Hackers at a computer security conference in Las Vegas this weekend were aiming to help test U.S. election security, but the makers of voting equipment are raising doubts, The Wall Street Journal reported.
On the first day of Defcon’s second annual Voting Village, which runs through Sunday, hackers swapped out software, uncovered network plug-ins that shouldn’t have been left working, and revealed other ways for unauthorized actors to manipulate the vote, the Journal noted.
They hope the work will underscore weaknesses that vendors will want to fix and that will encourage states to upgrade to more secure systems.
Manufacturers and security experts counter the hack-a-thon isn’t likely to uncover real-world issues that would come up in an election.
“Anybody could break into anything if you put it in the middle of a floor and gave them unlimited access and unlimited time,” Leslie Reynolds, executive director of the National Association of Secretaries of State, told the Journal.

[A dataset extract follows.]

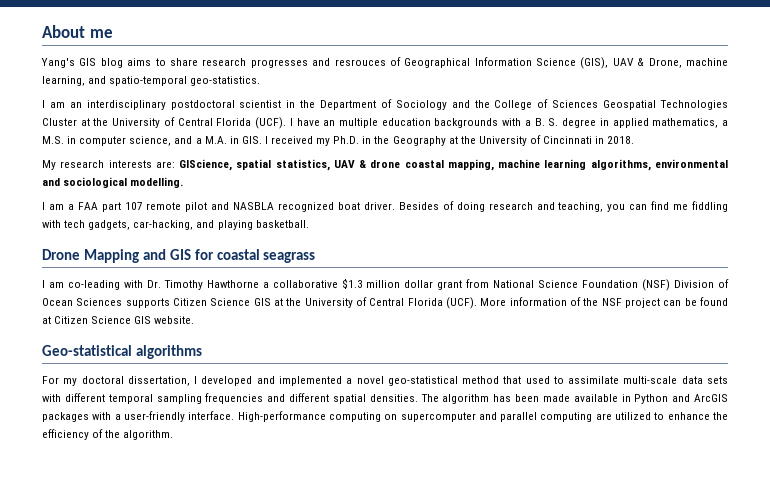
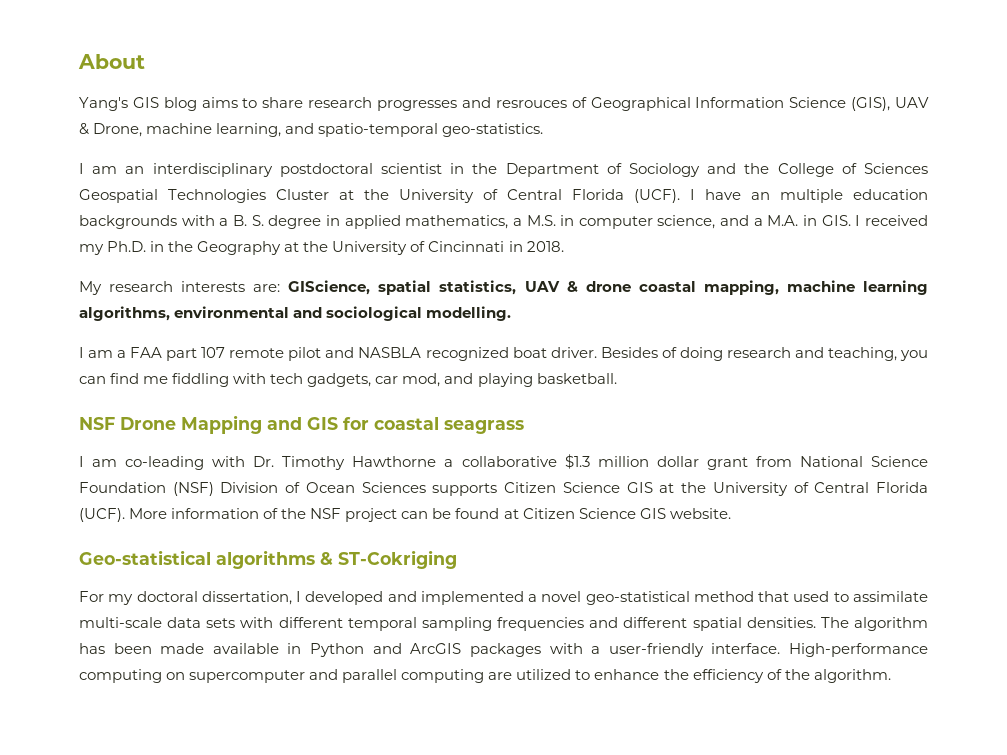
[89,29,113,38] me -> (145, 61) none
[133,220,194,230] car-hacking, -> [375,373,441,387] car mod,
(309, 224) none -> [79,417,115,430] NSF
(202, 352) none -> [320,550,457,569] & ST-Cokriging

According to the Journal, Election Systems & Software LLC, a leading manufacturer of voting equipment, wrote to customers ahead of the event that hackers “will absolutely access some voting systems internal components because they will have full and unfettered access to a unit without the advantage of trained poll workers, locks, tamper-evident seals, passwords, and other security measures that are in place in an actual voting situation.”
But Voting Village organizer Jake Braun said states and vendors who are refusing to participate are making a mistake, warning; “This is not a cyber-mature industry.”
He also disputed the assertion that the Voting Village hacking could threaten national security, saying it would be naive to assume that Russia wasn’t already looking for voting system flaws.
“I think it would be a national security threat not do so it,” Braun told the Journal.
Jeanette Manfra, a senior cybersecurity official at the Department of Homeland Security, said that security researchers at Defcon were doing important work.
“You want companies to be building more secure products, but at the same time the public doesn’t necessarily know the full picture,” she told the Journal. “If all you are saying is, ‘Look, even a kid can hack into this,’ you’re not getting the full story, which can have the impact of having the average voter not understanding what is going on.”
“It’s really, really difficult to actually manipulate the vote count itself,” she said.